Hollis hesitated — nodding to himself while finishing the last of his beer — knowing that what must be imparted now should be carefully weighed before being articulated; there are the facts of the matter, he thought, and then there is the gist of the truth. “The turning point came early that December,” he said, placing the cup in front of him and clasping it, absently rotating it between his palms. “Maybe it's what they call a moment of clarity, I don't know.
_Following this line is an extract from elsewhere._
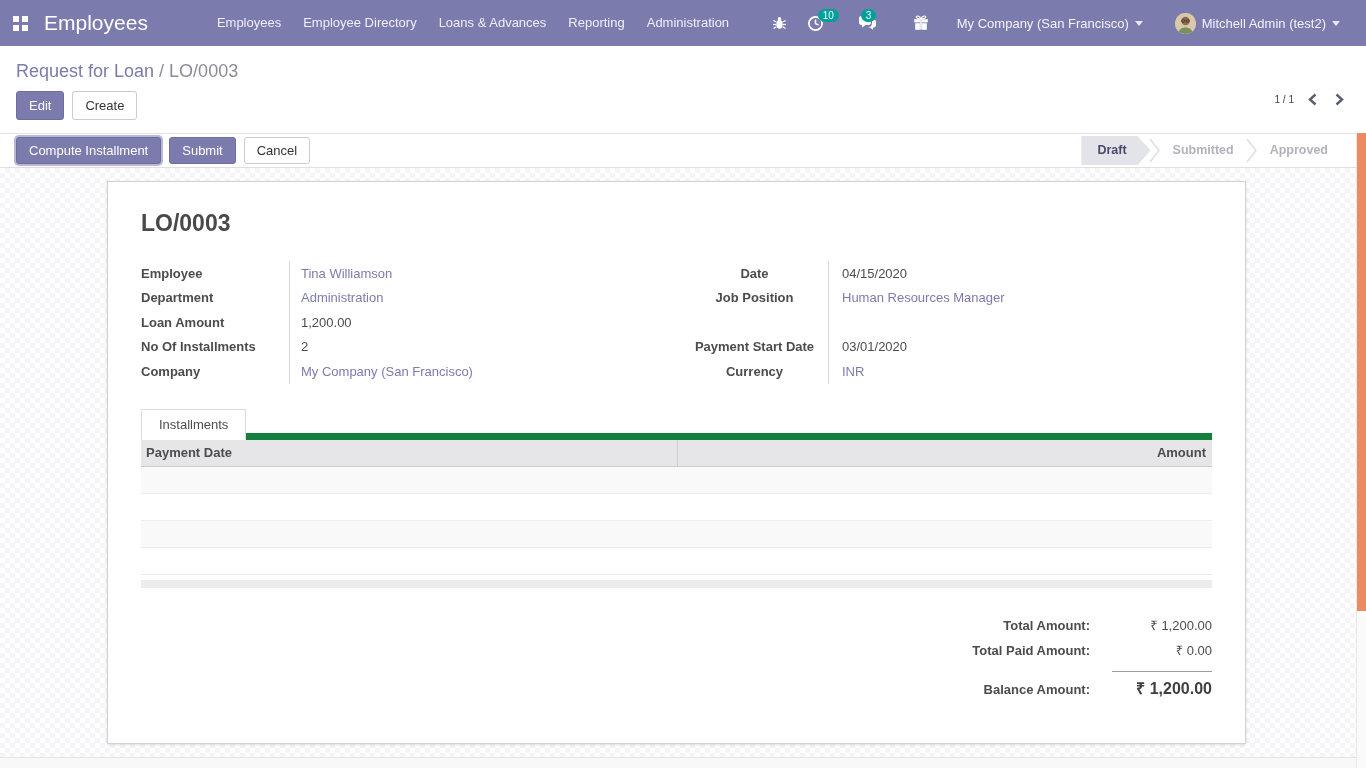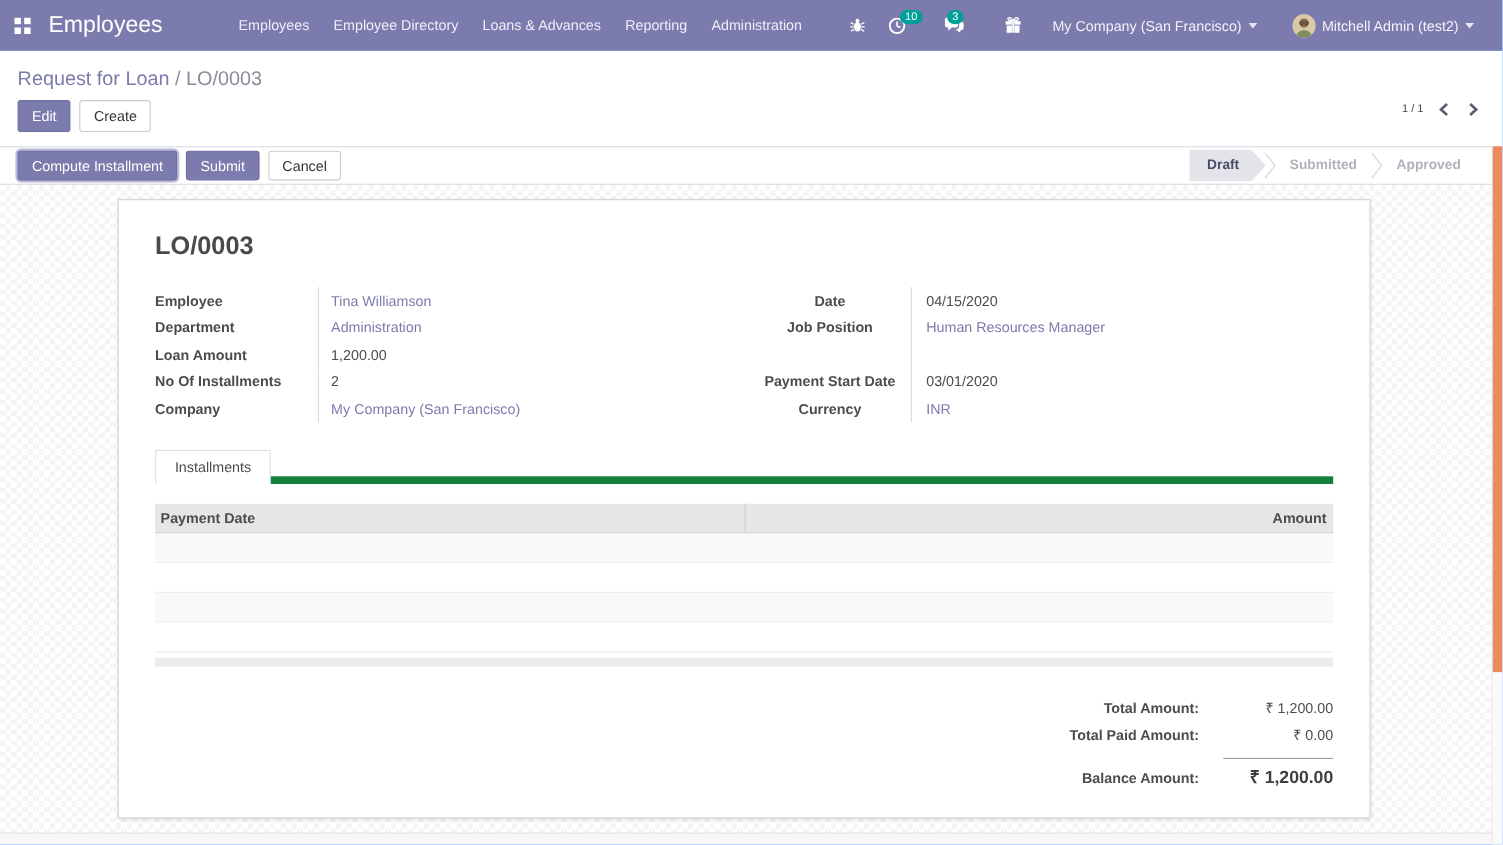"Employees" .screen { background: #3b82f6 -> #f97316 }
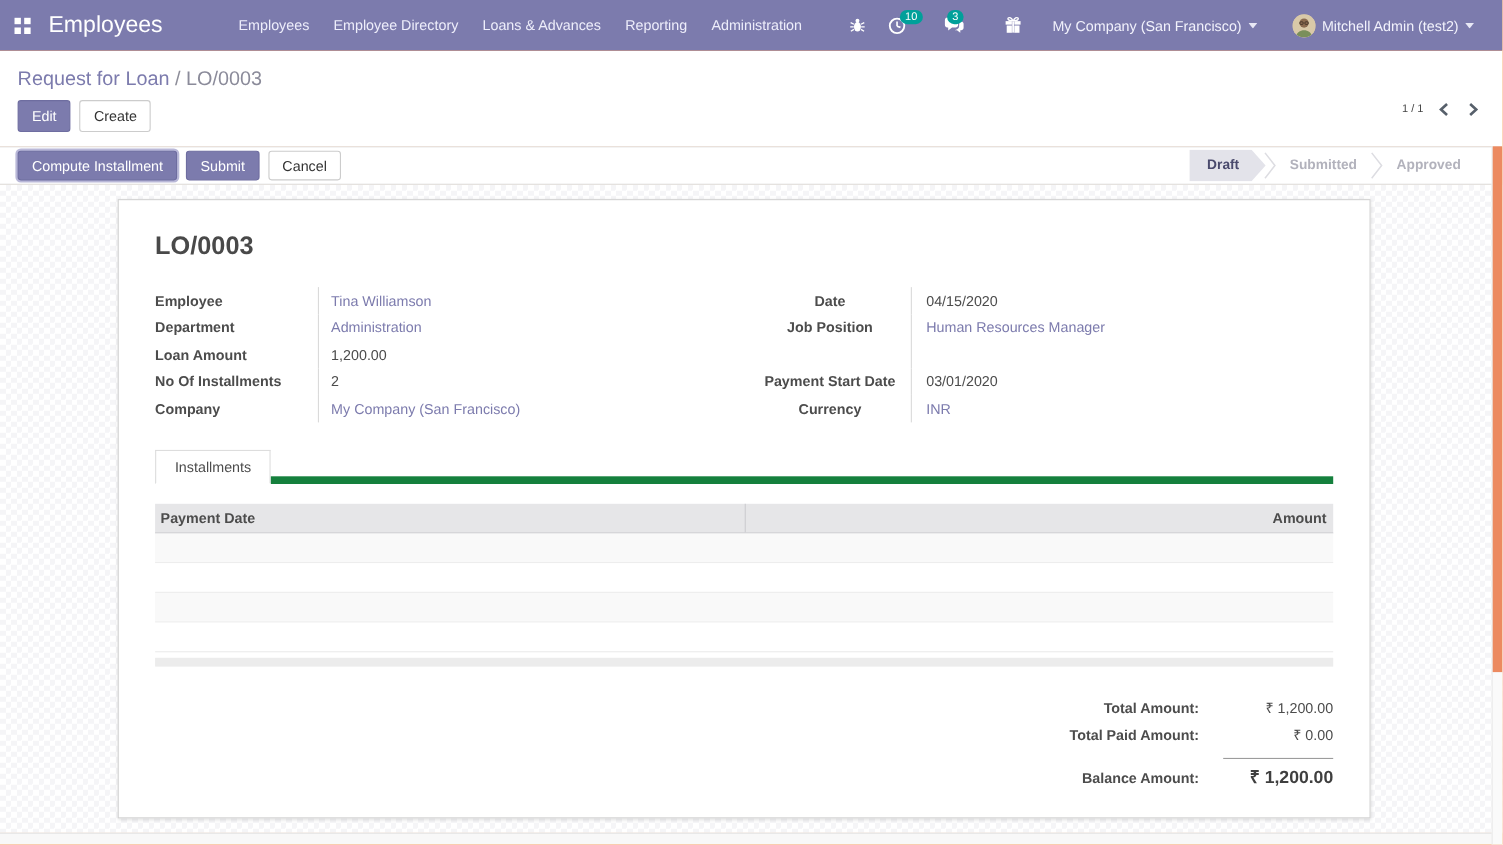"Payment Date" .list-table { margin-top: 18px -> none }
Or a breakth
rough, right? Because after a hard night of drinking, I woke up in my bedroom feeling like death froze over, and as crappy as I felt it dawned on me I didn't want to feel that way anymore. Plus, I really desired a future for myself, some kind of life outside of Critchfield, and I wanted to fall in love, find that woman of my dreams. I didn't want to be the drunk soldier anymore, or the local hero basking like a wild man in the attention — I just wanted to be Hollis again, except I wasn't at all sure who Hollis really was yet. But there was no way I was going to find myself or escape that town if I got loaded all the time. If I'd kept on like I'd been doing, I knew I wasn't going anywhere but to the nuthouse. It's as simple as that. And the really odd thing was, on that day I decided to turn myself around and clean my act up, I realized my leg didn't hurt anymore, my limp had all but gone away. My mother thought it was a miracle, and I suppose I did, too. It was like I'd walked on water, or something amazing like that. I mean, overnight I was a new man. Even ol’ Rich didn't know what to think, especially since he ‘d been telling Mother it was just a matter of time before I got arrested. He seemed sort of disappointed things didn't end up worse for me. So for a while there it was church every Wednesday evening and Sunday morning, and I avoided the bars, and started reading more and contemplating a steady job, considered aiming for the university — and when I prayed, I always prayed for something to come along and guide me forward, some kind of sign to give me an answer and direct me to where I needed to be heading with my life.”